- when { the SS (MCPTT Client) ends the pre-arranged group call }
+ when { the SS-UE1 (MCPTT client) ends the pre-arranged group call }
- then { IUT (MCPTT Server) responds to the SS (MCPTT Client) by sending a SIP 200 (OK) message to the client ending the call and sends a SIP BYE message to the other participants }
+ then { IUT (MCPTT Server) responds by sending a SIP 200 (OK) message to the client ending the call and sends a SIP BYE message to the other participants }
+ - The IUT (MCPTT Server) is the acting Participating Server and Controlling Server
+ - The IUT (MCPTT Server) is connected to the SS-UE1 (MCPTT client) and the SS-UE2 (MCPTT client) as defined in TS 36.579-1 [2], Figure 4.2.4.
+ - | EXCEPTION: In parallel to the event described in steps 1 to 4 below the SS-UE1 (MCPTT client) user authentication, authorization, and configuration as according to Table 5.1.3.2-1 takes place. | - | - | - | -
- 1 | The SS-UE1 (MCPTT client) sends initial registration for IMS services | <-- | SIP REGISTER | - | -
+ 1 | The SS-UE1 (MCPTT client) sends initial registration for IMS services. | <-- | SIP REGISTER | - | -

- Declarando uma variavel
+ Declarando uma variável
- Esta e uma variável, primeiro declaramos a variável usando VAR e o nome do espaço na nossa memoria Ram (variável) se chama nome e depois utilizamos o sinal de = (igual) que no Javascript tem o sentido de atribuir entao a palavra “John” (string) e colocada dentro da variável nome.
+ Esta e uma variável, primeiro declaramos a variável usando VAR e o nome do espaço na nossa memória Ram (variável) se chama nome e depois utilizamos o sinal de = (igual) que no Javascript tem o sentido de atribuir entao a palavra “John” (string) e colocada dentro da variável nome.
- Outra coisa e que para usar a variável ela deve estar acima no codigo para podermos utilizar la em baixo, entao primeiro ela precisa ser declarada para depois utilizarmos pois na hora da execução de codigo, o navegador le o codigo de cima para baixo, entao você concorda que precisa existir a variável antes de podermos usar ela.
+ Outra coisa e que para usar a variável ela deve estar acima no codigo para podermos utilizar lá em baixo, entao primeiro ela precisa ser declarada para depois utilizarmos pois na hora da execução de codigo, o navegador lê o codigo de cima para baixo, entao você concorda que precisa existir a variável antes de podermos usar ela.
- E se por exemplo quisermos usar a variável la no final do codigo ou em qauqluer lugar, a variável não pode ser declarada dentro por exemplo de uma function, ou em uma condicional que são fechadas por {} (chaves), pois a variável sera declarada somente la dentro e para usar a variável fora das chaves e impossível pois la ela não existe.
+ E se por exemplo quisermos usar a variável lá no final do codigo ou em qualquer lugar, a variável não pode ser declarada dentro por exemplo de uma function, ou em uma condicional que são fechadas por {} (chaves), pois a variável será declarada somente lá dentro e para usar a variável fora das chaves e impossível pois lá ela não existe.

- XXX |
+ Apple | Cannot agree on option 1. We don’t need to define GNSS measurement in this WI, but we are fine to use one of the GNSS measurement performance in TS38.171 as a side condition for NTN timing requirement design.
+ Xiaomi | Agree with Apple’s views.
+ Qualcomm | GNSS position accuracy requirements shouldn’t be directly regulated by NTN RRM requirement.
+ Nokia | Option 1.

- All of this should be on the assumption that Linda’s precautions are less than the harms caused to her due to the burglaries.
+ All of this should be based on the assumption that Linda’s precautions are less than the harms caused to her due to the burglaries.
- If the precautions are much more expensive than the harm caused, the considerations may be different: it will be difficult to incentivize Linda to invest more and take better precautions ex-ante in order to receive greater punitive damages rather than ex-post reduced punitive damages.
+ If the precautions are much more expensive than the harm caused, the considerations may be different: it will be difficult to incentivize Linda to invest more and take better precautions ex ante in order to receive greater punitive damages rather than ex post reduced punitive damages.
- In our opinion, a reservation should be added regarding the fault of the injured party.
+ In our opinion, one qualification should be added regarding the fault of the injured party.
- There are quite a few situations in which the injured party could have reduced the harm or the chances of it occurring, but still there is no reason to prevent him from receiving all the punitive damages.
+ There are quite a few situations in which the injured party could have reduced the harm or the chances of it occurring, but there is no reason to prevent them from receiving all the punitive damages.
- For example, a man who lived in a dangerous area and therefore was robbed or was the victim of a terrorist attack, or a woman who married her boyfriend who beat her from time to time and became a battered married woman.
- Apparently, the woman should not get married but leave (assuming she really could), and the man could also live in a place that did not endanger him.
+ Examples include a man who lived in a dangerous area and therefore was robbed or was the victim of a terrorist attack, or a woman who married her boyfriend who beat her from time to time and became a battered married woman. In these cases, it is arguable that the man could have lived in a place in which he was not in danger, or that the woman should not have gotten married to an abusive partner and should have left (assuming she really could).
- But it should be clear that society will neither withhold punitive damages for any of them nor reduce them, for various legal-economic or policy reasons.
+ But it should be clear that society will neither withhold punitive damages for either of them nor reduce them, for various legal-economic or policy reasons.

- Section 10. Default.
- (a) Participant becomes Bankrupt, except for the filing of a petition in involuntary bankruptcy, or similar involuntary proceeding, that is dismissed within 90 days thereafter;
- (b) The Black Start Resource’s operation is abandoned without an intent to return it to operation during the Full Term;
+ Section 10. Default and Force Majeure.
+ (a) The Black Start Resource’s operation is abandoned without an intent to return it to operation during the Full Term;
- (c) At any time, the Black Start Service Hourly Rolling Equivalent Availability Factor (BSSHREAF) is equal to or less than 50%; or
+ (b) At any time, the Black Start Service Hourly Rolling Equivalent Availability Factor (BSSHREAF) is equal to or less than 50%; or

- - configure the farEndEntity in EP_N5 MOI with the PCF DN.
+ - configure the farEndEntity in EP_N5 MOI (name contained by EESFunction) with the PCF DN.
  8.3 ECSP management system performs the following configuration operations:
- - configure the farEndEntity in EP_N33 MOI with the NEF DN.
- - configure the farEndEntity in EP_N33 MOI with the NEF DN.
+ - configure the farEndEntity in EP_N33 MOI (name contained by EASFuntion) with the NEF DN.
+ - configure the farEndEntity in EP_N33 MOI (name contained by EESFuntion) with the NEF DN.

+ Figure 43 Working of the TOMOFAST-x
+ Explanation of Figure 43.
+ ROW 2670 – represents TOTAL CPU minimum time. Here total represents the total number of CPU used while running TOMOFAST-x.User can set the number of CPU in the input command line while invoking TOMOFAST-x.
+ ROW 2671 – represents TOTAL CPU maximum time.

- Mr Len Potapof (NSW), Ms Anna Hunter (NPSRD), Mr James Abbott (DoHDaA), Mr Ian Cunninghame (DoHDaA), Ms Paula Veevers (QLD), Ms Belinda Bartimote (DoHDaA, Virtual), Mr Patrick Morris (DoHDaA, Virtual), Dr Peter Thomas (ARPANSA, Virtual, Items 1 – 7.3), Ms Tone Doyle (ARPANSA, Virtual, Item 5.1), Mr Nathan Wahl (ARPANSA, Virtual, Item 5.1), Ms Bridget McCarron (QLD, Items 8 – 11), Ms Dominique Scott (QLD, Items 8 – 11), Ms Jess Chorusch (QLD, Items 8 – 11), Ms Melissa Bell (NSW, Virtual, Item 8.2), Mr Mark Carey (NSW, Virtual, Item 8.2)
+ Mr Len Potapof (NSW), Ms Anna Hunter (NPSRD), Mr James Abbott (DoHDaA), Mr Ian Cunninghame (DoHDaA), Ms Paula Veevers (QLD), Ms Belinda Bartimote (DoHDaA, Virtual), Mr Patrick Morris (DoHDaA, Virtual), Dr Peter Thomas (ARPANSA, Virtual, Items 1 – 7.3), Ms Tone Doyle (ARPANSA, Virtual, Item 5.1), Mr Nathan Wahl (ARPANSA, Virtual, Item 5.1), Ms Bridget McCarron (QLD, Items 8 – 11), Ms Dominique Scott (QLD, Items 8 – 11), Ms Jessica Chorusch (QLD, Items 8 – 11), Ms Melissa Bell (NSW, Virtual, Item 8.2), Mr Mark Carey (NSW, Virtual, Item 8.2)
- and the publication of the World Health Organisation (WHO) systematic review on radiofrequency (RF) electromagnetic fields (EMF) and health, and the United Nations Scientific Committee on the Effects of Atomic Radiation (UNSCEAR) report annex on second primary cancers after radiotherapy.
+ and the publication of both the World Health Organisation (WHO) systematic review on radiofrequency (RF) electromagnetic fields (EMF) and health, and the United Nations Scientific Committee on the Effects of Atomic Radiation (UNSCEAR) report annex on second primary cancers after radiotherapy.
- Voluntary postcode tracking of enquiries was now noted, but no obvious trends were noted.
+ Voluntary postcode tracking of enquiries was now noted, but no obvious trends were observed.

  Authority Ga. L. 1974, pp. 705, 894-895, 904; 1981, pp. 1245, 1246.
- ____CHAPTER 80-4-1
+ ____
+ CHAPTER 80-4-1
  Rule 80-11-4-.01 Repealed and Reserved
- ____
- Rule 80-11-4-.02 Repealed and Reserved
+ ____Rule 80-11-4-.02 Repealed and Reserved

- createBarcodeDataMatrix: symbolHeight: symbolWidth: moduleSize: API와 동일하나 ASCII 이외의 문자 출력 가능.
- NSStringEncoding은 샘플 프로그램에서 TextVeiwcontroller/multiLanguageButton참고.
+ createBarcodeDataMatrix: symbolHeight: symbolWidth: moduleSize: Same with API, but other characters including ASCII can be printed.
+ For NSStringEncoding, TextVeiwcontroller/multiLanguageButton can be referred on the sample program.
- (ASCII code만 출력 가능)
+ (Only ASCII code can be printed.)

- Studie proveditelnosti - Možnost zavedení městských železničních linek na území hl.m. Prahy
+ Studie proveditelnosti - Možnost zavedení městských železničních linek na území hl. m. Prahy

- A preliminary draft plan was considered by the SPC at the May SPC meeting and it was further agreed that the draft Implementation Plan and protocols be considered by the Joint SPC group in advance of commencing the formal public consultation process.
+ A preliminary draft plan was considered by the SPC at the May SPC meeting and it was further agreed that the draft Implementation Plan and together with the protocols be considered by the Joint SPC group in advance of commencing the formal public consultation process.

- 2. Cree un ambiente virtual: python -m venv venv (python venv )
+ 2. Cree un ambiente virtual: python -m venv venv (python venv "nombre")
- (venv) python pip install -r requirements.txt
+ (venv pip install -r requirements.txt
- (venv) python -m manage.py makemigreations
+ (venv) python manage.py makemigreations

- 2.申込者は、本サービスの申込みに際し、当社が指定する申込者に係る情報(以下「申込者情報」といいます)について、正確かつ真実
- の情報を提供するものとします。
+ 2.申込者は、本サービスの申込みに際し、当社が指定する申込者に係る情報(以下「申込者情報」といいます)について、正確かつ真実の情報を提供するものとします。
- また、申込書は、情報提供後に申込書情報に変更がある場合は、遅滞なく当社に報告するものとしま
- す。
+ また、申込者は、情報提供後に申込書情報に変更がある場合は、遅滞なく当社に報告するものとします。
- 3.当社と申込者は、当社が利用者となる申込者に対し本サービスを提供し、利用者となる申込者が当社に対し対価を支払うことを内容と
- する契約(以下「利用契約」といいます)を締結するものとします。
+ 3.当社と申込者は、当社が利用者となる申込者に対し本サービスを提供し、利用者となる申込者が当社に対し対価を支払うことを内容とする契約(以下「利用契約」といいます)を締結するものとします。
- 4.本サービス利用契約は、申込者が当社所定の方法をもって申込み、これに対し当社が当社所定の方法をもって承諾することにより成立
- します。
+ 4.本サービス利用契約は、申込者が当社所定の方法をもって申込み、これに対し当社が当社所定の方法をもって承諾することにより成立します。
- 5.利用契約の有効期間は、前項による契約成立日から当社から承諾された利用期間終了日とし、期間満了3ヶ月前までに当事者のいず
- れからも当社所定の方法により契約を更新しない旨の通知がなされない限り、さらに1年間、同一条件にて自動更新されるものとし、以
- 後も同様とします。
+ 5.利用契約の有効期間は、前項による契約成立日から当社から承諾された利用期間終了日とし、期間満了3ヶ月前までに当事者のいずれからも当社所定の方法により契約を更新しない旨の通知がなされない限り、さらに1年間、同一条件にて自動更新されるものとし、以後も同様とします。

Action item: A word-for-word copy of the lines above from the one with "hl. m. Prahy" through the one with "- 5.利用契約の有効期間は", inclusive, is the only output wanted.

Reply:
+ Studie proveditelnosti - Možnost zavedení městských železničních linek na území hl. m. Prahy

- A preliminary draft plan was considered by the SPC at the May SPC meeting and it was further agreed that the draft Implementation Plan and protocols be considered by the Joint SPC group in advance of commencing the formal public consultation process.
+ A preliminary draft plan was considered by the SPC at the May SPC meeting and it was further agreed that the draft Implementation Plan and together with the protocols be considered by the Joint SPC group in advance of commencing the formal public consultation process.

- 2. Cree un ambiente virtual: python -m venv venv (python venv )
+ 2. Cree un ambiente virtual: python -m venv venv (python venv "nombre")
- (venv) python pip install -r requirements.txt
+ (venv pip install -r requirements.txt
- (venv) python -m manage.py makemigreations
+ (venv) python manage.py makemigreations

- 2.申込者は、本サービスの申込みに際し、当社が指定する申込者に係る情報(以下「申込者情報」といいます)について、正確かつ真実
- の情報を提供するものとします。
+ 2.申込者は、本サービスの申込みに際し、当社が指定する申込者に係る情報(以下「申込者情報」といいます)について、正確かつ真実の情報を提供するものとします。
- また、申込書は、情報提供後に申込書情報に変更がある場合は、遅滞なく当社に報告するものとしま
- す。
+ また、申込者は、情報提供後に申込書情報に変更がある場合は、遅滞なく当社に報告するものとします。
- 3.当社と申込者は、当社が利用者となる申込者に対し本サービスを提供し、利用者となる申込者が当社に対し対価を支払うことを内容と
- する契約(以下「利用契約」といいます)を締結するものとします。
+ 3.当社と申込者は、当社が利用者となる申込者に対し本サービスを提供し、利用者となる申込者が当社に対し対価を支払うことを内容とする契約(以下「利用契約」といいます)を締結するものとします。
- 4.本サービス利用契約は、申込者が当社所定の方法をもって申込み、これに対し当社が当社所定の方法をもって承諾することにより成立
- します。
+ 4.本サービス利用契約は、申込者が当社所定の方法をもって申込み、これに対し当社が当社所定の方法をもって承諾することにより成立します。
- 5.利用契約の有効期間は、前項による契約成立日から当社から承諾された利用期間終了日とし、期間満了3ヶ月前までに当事者のいず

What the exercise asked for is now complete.